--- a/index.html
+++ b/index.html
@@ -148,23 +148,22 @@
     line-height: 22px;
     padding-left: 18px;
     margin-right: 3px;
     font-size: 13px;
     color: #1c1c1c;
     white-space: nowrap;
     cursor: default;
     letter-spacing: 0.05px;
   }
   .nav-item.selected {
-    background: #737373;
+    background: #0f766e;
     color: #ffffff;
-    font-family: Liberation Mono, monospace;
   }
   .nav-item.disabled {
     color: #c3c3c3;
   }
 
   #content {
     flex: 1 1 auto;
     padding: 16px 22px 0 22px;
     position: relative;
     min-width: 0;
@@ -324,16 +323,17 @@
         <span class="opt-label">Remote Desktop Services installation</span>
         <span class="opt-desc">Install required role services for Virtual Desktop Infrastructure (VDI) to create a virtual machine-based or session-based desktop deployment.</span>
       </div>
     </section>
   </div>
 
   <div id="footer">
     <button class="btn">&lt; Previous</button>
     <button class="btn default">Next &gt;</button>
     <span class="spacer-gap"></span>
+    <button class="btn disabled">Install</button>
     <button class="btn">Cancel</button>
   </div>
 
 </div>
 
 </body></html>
◇ ◇ ◇ ◇
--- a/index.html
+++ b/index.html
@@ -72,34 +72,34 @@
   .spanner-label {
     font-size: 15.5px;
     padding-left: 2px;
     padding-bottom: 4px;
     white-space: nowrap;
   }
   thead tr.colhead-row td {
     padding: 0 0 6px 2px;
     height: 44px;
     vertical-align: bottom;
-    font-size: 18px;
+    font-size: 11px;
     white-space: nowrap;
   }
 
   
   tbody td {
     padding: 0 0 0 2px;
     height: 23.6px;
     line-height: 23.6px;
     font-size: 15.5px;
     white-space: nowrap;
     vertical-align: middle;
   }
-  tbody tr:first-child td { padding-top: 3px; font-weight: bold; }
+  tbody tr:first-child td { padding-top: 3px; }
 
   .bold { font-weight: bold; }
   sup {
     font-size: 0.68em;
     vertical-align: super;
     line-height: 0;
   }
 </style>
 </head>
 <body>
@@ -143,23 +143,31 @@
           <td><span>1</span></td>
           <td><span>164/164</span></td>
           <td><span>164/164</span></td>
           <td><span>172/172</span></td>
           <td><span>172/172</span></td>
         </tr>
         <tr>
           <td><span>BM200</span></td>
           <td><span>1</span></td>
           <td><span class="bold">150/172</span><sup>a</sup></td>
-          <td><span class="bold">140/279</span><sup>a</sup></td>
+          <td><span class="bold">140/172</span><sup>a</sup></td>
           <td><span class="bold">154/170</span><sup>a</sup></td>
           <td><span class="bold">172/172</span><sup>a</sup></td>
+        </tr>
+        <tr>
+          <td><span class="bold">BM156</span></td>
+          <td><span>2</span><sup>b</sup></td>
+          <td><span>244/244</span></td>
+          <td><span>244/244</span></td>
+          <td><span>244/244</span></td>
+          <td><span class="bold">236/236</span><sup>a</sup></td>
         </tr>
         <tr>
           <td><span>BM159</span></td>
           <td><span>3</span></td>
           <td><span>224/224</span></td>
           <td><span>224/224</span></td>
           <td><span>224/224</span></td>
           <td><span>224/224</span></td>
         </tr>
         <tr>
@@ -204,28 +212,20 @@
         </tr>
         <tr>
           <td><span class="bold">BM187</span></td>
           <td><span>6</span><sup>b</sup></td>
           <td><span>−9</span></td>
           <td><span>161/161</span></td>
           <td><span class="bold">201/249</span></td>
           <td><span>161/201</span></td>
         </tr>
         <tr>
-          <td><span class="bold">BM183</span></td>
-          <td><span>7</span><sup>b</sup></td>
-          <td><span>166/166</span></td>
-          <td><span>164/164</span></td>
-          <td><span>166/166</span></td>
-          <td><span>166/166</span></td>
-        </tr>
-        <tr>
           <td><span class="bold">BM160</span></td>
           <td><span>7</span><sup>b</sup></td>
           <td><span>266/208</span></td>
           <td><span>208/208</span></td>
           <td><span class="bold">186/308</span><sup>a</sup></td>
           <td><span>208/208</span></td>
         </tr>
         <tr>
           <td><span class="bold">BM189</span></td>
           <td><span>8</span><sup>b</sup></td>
◇ ◇ ◇ ◇
Print, from the entries above, the line with "thead tr.colhead-row td", the line with "font-size: 0.68em;" and all lines between them, exactly and with nothing else.

▶ _WORKED SOLUTION_
   thead tr.colhead-row td {
     padding: 0 0 6px 2px;
     height: 44px;
     vertical-align: bottom;
-    font-size: 18px;
+    font-size: 11px;
     white-space: nowrap;
   }
 
   
   tbody td {
     padding: 0 0 0 2px;
     height: 23.6px;
     line-height: 23.6px;
     font-size: 15.5px;
     white-space: nowrap;
     vertical-align: middle;
   }
-  tbody tr:first-child td { padding-top: 3px; font-weight: bold; }
+  tbody tr:first-child td { padding-top: 3px; }
 
   .bold { font-weight: bold; }
   sup {
     font-size: 0.68em;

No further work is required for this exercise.